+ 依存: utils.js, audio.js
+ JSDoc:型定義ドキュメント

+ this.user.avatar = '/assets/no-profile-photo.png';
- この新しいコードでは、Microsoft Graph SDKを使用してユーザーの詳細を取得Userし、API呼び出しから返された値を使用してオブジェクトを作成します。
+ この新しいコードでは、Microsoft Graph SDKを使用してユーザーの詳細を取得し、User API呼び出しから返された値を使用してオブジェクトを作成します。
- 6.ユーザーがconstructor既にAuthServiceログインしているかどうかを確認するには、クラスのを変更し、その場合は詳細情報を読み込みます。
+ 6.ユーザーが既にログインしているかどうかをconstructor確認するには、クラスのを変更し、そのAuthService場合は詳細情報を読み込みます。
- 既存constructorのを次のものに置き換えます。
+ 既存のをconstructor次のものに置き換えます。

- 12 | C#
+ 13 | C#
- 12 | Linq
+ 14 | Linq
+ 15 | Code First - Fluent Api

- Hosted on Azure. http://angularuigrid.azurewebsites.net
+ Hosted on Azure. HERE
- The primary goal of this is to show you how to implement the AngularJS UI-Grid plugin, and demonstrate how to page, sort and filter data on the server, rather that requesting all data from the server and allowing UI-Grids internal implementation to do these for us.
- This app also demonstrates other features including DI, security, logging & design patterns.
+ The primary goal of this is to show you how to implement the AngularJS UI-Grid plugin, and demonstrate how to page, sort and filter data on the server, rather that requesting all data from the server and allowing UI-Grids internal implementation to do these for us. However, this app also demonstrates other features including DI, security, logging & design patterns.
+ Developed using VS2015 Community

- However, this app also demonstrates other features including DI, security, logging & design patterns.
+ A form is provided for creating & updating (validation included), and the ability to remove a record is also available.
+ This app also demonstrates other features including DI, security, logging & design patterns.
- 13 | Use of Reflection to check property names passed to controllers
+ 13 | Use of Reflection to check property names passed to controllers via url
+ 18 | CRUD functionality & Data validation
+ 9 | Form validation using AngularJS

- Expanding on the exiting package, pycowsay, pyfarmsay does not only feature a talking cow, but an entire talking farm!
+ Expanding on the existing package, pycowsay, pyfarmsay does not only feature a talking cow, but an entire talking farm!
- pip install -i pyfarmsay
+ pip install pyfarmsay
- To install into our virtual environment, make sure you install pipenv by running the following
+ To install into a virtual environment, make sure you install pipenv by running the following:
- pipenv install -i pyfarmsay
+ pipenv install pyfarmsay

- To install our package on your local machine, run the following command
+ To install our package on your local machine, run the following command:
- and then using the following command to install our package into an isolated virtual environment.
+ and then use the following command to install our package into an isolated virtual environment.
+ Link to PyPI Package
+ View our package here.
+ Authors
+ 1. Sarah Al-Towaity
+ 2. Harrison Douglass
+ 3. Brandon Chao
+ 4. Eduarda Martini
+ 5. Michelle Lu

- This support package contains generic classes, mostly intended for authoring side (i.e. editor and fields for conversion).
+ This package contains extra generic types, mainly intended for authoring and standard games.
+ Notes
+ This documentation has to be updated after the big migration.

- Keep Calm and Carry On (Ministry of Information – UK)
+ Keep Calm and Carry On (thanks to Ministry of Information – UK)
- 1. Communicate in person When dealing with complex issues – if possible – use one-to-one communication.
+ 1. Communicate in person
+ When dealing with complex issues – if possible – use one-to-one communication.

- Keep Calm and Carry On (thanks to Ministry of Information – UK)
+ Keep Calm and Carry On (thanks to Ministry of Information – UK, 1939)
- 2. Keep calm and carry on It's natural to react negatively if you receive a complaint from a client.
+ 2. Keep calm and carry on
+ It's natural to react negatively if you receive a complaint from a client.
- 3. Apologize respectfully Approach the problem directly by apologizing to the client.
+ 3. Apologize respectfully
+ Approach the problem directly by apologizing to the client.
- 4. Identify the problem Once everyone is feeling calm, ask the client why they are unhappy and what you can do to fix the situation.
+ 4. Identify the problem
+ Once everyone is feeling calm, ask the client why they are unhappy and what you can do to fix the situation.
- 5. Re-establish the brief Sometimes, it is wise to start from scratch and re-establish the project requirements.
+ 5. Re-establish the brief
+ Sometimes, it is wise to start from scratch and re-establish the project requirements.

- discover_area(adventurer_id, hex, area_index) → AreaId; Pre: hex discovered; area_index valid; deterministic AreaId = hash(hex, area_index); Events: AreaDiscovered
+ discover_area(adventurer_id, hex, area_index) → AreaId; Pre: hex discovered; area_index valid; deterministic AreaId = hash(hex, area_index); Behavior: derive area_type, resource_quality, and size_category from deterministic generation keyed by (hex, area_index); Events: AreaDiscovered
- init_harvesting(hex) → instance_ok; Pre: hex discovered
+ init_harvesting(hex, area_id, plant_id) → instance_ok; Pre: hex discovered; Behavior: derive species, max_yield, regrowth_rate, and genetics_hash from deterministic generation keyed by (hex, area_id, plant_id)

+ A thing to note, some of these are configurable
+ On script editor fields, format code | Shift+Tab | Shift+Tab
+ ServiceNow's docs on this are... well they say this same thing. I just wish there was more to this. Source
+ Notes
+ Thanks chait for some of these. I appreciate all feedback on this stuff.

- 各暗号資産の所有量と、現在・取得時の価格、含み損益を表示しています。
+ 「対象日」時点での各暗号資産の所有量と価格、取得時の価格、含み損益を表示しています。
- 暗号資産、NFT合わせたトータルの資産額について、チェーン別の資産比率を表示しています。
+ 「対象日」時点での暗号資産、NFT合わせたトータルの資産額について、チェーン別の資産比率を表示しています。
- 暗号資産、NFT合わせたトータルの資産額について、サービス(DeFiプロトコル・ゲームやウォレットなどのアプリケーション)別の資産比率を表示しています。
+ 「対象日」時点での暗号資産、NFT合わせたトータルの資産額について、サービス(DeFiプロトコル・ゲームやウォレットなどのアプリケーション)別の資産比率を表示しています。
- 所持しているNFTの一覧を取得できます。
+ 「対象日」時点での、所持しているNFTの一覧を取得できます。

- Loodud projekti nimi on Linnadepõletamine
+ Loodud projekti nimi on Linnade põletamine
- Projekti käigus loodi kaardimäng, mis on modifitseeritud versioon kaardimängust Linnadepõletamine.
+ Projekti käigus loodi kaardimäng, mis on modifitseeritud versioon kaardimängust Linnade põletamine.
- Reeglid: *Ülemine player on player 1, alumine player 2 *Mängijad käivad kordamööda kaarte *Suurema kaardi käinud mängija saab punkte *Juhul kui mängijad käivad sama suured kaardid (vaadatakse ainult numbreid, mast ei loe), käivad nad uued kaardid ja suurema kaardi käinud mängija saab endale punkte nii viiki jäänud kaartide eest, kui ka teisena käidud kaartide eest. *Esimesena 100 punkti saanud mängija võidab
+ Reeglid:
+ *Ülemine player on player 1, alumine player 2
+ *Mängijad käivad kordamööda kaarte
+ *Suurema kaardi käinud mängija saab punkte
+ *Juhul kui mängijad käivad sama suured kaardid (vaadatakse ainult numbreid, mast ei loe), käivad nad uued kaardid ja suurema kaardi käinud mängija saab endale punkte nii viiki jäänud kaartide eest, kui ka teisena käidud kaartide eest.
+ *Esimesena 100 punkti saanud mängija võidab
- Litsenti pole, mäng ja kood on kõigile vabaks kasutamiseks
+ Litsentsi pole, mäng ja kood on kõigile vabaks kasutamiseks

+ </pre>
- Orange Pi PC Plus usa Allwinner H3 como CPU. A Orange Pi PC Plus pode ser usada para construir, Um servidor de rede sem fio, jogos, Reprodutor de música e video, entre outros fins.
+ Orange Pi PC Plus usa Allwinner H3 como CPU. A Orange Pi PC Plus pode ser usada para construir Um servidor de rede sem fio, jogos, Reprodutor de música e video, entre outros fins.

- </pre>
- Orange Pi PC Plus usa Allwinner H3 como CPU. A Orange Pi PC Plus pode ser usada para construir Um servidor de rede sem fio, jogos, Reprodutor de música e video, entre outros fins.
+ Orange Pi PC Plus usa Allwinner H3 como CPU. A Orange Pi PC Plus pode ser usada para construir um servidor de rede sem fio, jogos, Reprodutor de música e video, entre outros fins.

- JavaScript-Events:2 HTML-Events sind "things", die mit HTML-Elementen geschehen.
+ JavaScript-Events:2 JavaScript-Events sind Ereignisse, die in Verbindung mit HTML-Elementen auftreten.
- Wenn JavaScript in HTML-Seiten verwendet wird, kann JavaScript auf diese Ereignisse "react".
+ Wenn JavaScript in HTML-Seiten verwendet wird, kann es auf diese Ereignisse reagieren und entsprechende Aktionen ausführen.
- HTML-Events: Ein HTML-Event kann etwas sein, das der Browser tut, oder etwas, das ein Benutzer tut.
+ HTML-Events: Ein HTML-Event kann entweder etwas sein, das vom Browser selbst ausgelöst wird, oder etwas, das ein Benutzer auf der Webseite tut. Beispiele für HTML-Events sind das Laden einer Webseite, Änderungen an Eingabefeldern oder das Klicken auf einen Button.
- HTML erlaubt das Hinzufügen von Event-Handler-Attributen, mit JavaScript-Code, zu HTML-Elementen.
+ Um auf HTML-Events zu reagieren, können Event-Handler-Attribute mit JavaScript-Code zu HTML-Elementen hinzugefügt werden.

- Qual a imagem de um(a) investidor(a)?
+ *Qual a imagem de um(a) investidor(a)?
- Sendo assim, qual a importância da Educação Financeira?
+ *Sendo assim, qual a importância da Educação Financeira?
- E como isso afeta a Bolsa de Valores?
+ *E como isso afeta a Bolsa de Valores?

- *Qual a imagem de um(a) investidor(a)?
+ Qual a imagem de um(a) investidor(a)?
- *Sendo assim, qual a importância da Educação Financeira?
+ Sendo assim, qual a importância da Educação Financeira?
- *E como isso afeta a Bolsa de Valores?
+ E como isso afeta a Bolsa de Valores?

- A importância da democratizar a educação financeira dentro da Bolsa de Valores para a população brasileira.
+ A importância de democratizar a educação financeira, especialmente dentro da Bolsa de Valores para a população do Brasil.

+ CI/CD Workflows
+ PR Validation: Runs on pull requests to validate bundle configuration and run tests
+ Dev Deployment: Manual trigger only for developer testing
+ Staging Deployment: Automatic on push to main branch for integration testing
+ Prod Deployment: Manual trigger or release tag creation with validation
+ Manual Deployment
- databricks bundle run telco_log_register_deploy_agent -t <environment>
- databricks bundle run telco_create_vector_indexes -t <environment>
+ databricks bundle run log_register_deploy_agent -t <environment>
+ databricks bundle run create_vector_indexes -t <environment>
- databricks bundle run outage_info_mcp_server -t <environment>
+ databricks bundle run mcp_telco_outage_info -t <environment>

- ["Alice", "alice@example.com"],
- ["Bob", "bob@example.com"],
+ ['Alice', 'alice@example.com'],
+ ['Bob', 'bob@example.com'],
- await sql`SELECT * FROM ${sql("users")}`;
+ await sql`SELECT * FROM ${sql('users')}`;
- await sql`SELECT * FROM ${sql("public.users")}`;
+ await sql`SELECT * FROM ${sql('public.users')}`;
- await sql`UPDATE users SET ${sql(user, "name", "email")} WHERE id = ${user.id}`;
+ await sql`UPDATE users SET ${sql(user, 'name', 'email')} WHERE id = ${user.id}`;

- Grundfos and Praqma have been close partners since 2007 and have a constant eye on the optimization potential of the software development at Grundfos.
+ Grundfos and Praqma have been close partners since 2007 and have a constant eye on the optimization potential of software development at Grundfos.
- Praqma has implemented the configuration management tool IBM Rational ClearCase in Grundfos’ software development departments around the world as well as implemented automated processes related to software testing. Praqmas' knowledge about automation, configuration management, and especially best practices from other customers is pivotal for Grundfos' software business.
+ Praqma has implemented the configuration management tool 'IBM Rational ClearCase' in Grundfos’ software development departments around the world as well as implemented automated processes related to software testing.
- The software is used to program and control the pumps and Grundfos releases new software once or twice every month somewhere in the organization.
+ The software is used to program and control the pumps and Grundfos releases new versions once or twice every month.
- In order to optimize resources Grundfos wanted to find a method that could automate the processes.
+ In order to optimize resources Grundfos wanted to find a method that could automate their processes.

→ **The problem**: Starting at the first line of the entries above, please extract each line up to and including the line with "on Azure. HERE", unchanged, and add nothing.

→ **Written answer**:
+ 依存: utils.js, audio.js
+ JSDoc:型定義ドキュメント

+ this.user.avatar = '/assets/no-profile-photo.png';
- この新しいコードでは、Microsoft Graph SDKを使用してユーザーの詳細を取得Userし、API呼び出しから返された値を使用してオブジェクトを作成します。
+ この新しいコードでは、Microsoft Graph SDKを使用してユーザーの詳細を取得し、User API呼び出しから返された値を使用してオブジェクトを作成します。
- 6.ユーザーがconstructor既にAuthServiceログインしているかどうかを確認するには、クラスのを変更し、その場合は詳細情報を読み込みます。
+ 6.ユーザーが既にログインしているかどうかをconstructor確認するには、クラスのを変更し、そのAuthService場合は詳細情報を読み込みます。
- 既存constructorのを次のものに置き換えます。
+ 既存のをconstructor次のものに置き換えます。

- 12 | C#
+ 13 | C#
- 12 | Linq
+ 14 | Linq
+ 15 | Code First - Fluent Api

- Hosted on Azure. http://angularuigrid.azurewebsites.net
+ Hosted on Azure. HERE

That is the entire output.